# Task to complete
Go through the entries below and say how many lines hold the word "physical". Nothing else is needed.

###

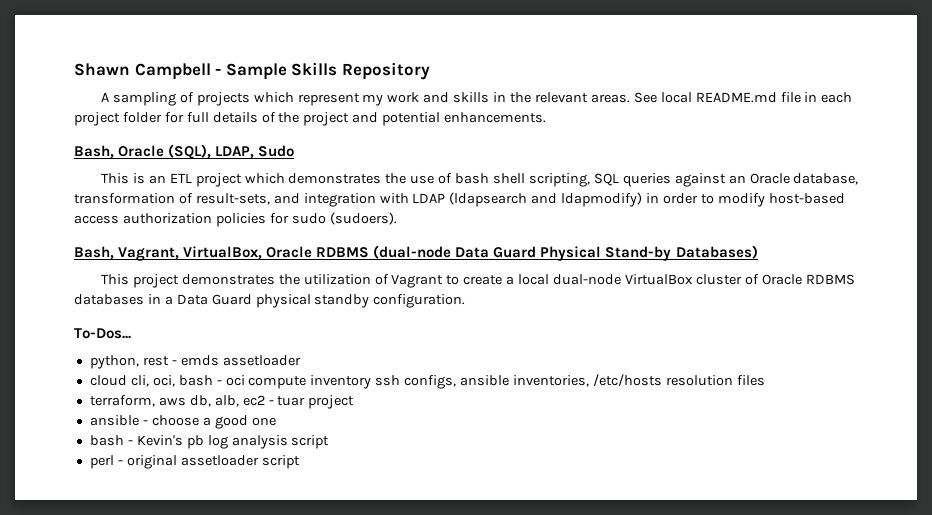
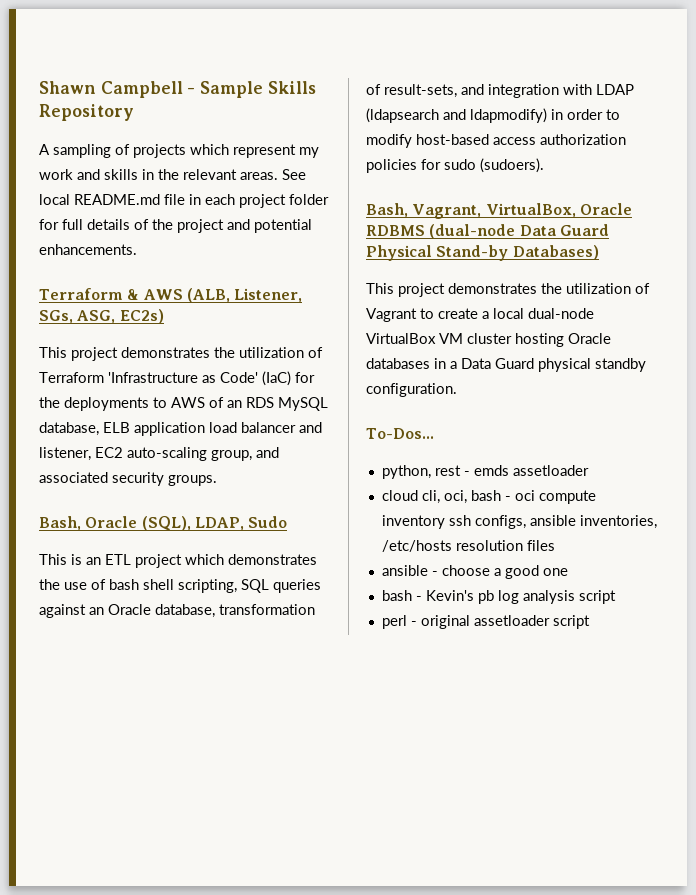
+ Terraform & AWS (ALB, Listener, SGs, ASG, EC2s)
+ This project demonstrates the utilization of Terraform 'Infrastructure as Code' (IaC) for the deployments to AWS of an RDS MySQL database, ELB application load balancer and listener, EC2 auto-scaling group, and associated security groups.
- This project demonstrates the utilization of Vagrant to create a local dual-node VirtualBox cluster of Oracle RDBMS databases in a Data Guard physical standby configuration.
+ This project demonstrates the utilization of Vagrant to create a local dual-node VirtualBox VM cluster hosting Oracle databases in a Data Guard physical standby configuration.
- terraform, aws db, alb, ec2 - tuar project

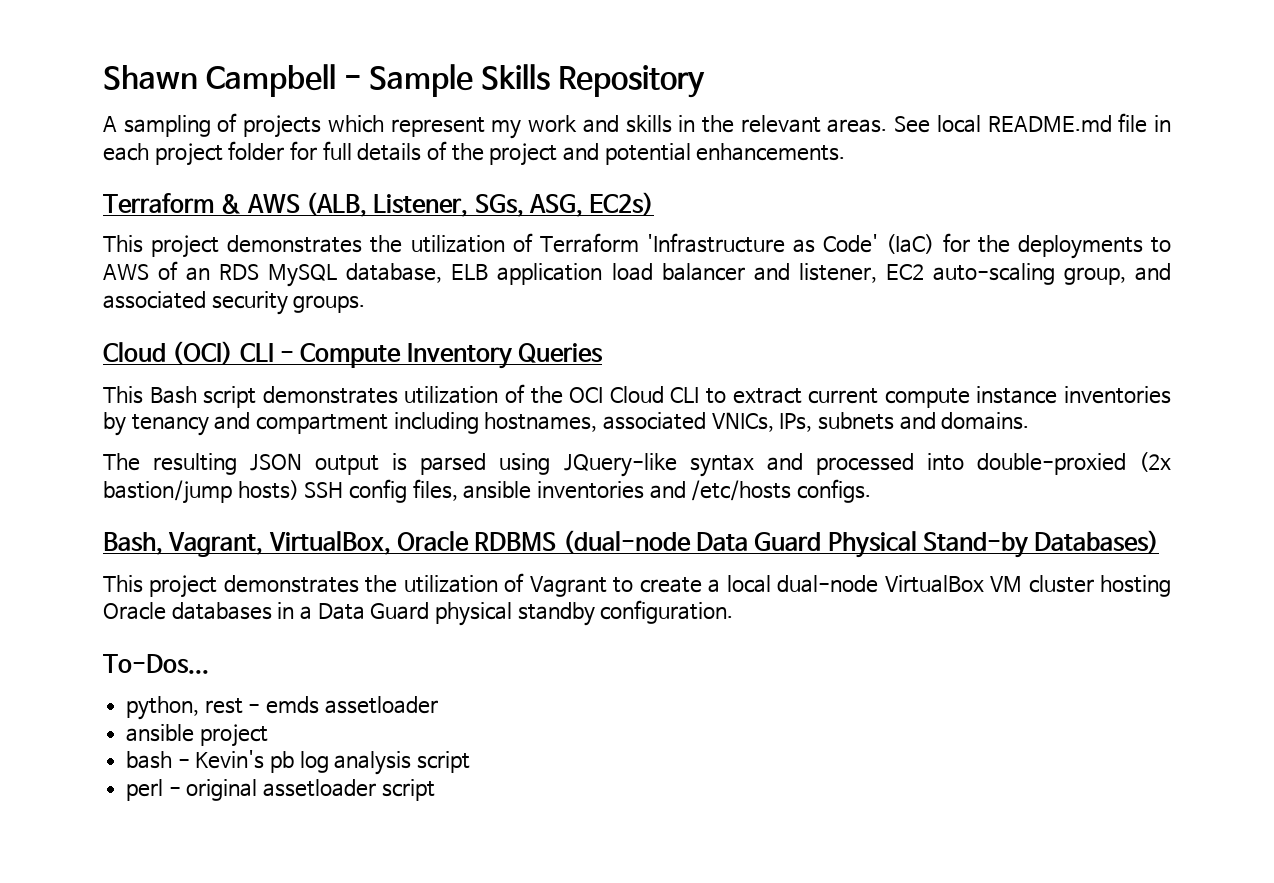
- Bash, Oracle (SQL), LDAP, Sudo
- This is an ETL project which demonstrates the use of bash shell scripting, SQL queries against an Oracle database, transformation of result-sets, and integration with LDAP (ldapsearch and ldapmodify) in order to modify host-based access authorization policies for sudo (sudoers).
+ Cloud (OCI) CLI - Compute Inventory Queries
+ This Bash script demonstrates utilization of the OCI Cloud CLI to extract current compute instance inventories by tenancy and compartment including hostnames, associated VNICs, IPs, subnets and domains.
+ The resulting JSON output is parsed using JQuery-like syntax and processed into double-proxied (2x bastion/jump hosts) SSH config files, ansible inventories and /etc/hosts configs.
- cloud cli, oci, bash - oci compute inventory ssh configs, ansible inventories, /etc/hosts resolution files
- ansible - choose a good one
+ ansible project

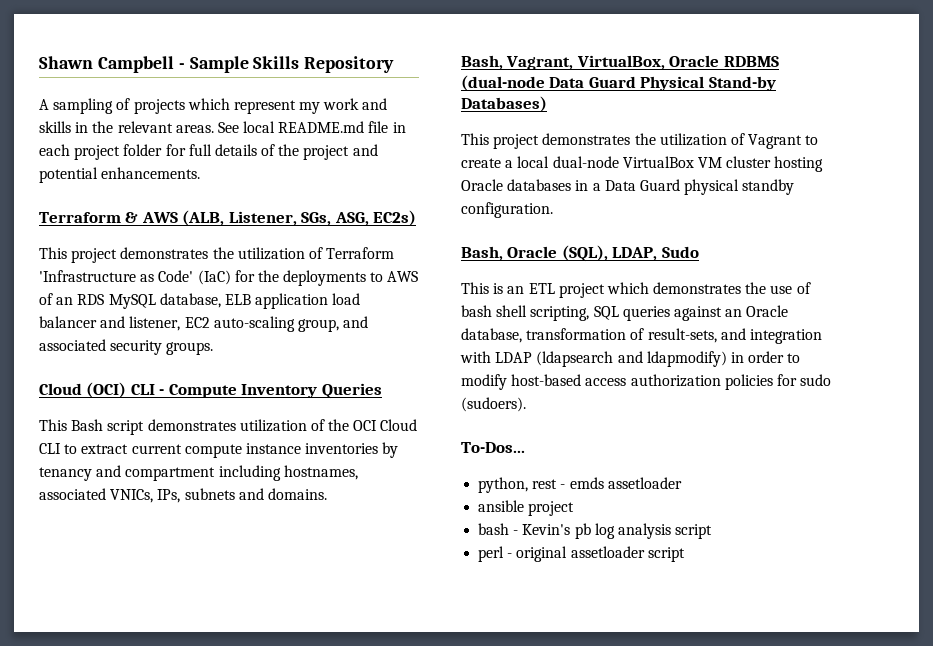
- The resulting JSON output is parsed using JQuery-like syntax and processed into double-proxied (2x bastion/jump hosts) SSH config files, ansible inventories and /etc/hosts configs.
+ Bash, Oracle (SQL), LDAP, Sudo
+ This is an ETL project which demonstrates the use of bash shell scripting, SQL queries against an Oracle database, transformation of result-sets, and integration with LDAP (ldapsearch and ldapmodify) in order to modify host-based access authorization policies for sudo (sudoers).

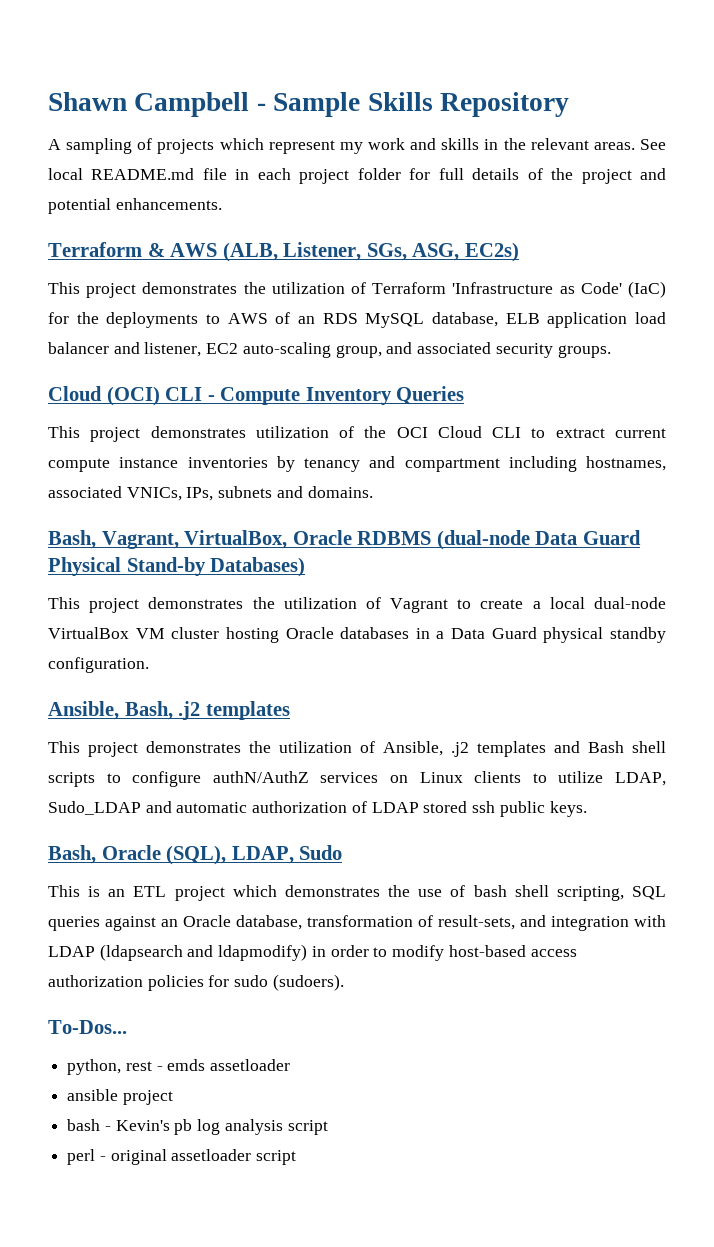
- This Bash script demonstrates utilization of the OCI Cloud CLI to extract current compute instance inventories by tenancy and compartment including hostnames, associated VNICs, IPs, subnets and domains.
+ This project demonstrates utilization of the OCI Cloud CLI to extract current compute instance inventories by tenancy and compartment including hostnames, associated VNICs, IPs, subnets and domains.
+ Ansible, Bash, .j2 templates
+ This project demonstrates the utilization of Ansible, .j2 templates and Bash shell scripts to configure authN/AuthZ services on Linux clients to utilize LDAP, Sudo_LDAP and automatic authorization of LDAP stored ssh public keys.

###

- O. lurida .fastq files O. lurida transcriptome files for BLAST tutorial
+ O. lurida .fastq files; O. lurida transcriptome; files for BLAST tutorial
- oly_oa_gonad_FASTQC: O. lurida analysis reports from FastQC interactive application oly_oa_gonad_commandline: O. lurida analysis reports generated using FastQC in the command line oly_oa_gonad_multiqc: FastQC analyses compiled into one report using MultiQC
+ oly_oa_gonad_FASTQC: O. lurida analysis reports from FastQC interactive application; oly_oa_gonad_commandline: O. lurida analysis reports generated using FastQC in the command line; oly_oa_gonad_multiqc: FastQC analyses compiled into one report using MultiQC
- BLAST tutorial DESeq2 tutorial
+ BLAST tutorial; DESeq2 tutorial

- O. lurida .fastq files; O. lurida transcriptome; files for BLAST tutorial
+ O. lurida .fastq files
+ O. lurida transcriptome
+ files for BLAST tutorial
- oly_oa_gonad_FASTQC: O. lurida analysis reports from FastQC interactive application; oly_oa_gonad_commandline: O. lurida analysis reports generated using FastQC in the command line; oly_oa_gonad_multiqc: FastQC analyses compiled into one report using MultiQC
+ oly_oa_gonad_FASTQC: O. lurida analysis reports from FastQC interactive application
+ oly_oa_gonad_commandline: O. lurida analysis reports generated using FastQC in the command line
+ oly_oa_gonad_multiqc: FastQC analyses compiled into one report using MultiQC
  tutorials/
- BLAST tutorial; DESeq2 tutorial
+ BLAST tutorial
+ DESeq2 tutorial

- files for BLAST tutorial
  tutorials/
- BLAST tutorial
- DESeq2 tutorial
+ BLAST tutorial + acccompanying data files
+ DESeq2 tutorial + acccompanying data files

###

# Answer box
2